Quebec has ceased to be a simple farm community, an island in the sea of modern America. Its livelihood is earned mainly by the engines of an industry that must soon be one of the largest on the continent. Two thirds of its people are urban. A peasantry has become largely a proletariat. The quaint French Canada of yesterday belongs mainly to tourist advertising and the holiday diaries of schoolmarms from Boston.

As the farmer chatted with me at the roadside, a shiny new Cadillac went rapidly by in a billow of dust. It contained only the driver, a priest in black clerical garb.

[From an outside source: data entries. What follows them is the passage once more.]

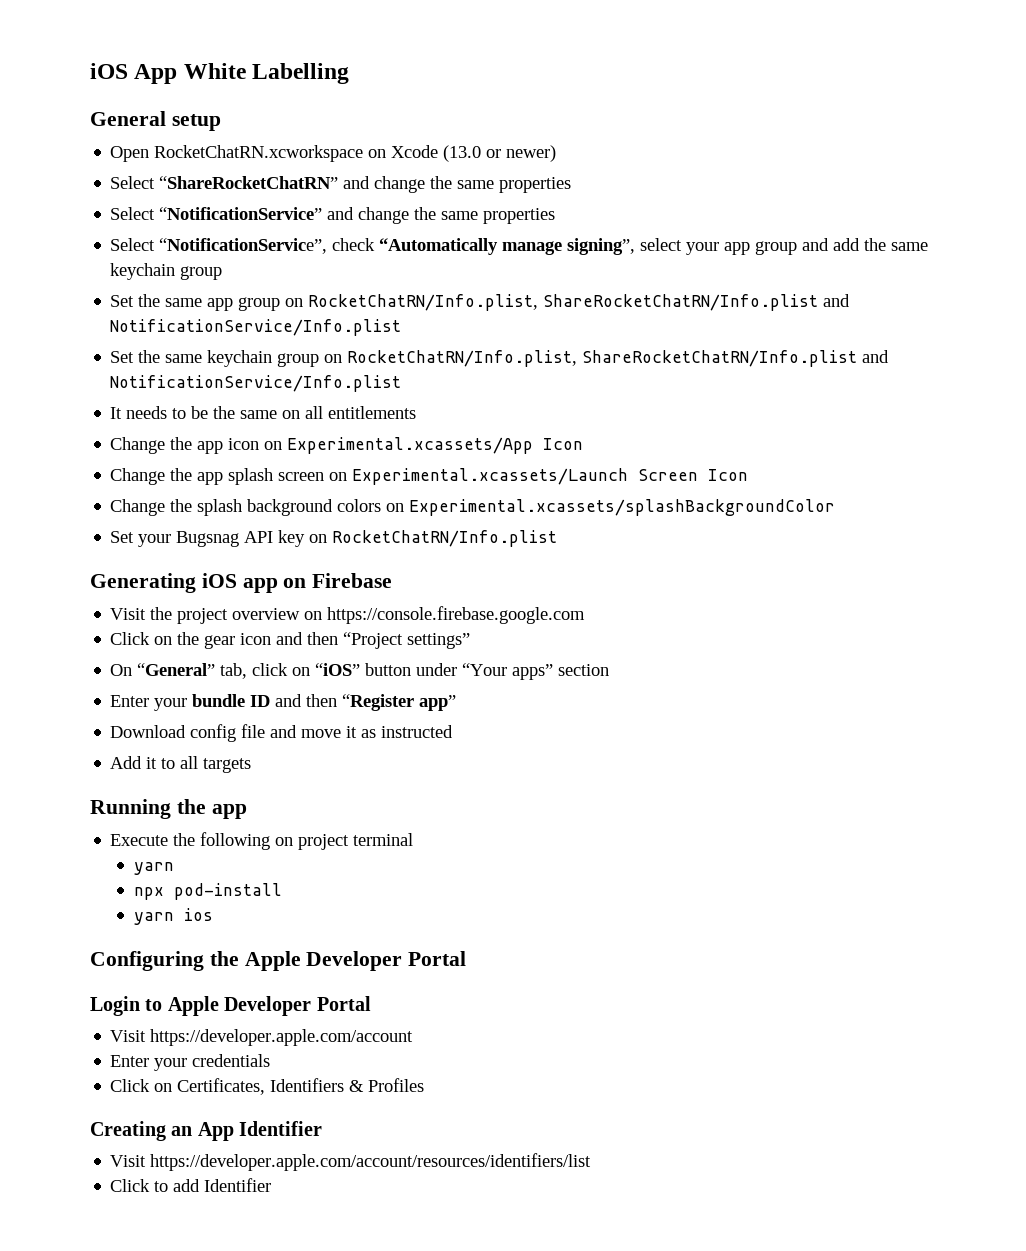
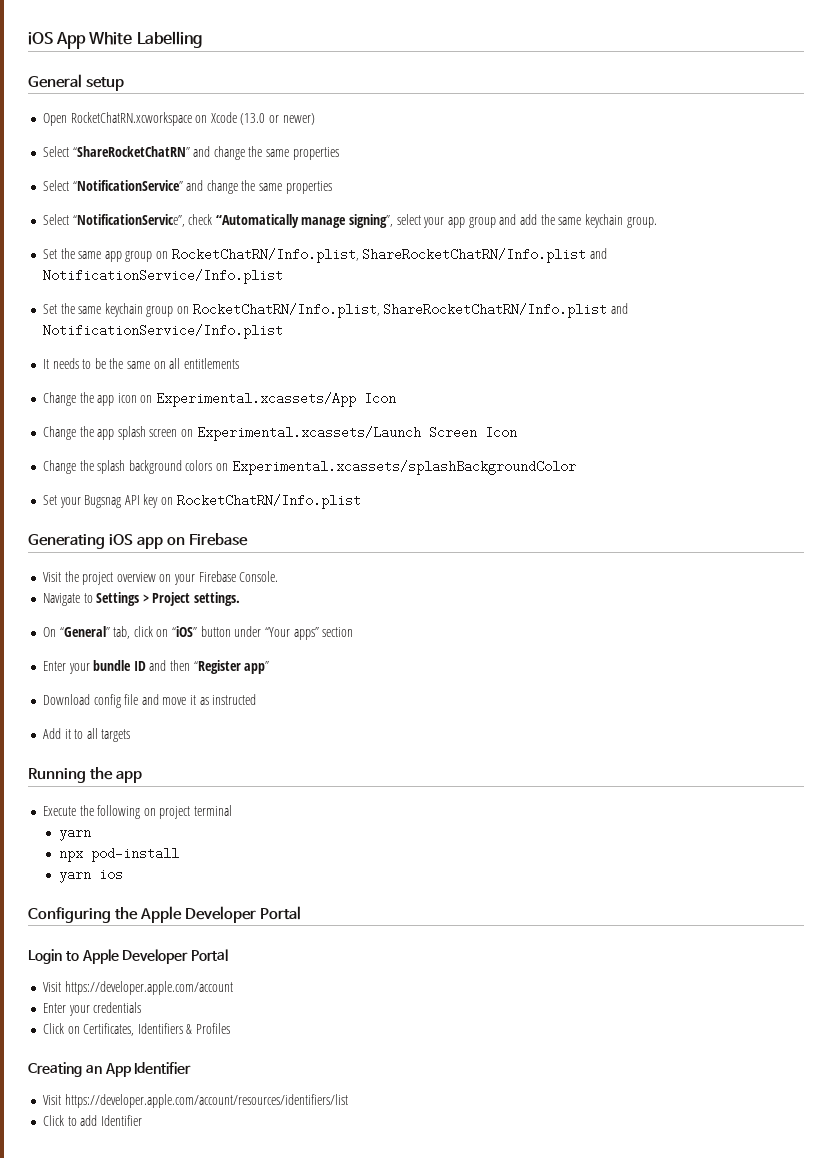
- Select “NotificationService”, check “Automatically manage signing”, select your app group and add the same keychain group
+ Select “NotificationService”, check “Automatically manage signing”, select your app group and add the same keychain group.
- Visit the project overview on https://console.firebase.google.com
- Click on the gear icon and then “Project settings”
+ Visit the project overview on your Firebase Console.
+ Navigate to Settings > Project settings.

“Nice maysheen,” the farmer said and tilted his pipe at the disappearing car. He permitted himself a private chuckle. In the old days the priest of every Gaspé village used to light bonfires and ring the church bell to guide the fishermen out of the Atlantic mist. Things have changed. The farmer laughed to himself again but offered no further comment.

He could hardly realize that it is from his Church, supposedly the most conservative force in the world, that some of Quebec’s most radical social thinking has lately come, or that the Church, more than any other institution, is feeling with alarm the impact of the revolution.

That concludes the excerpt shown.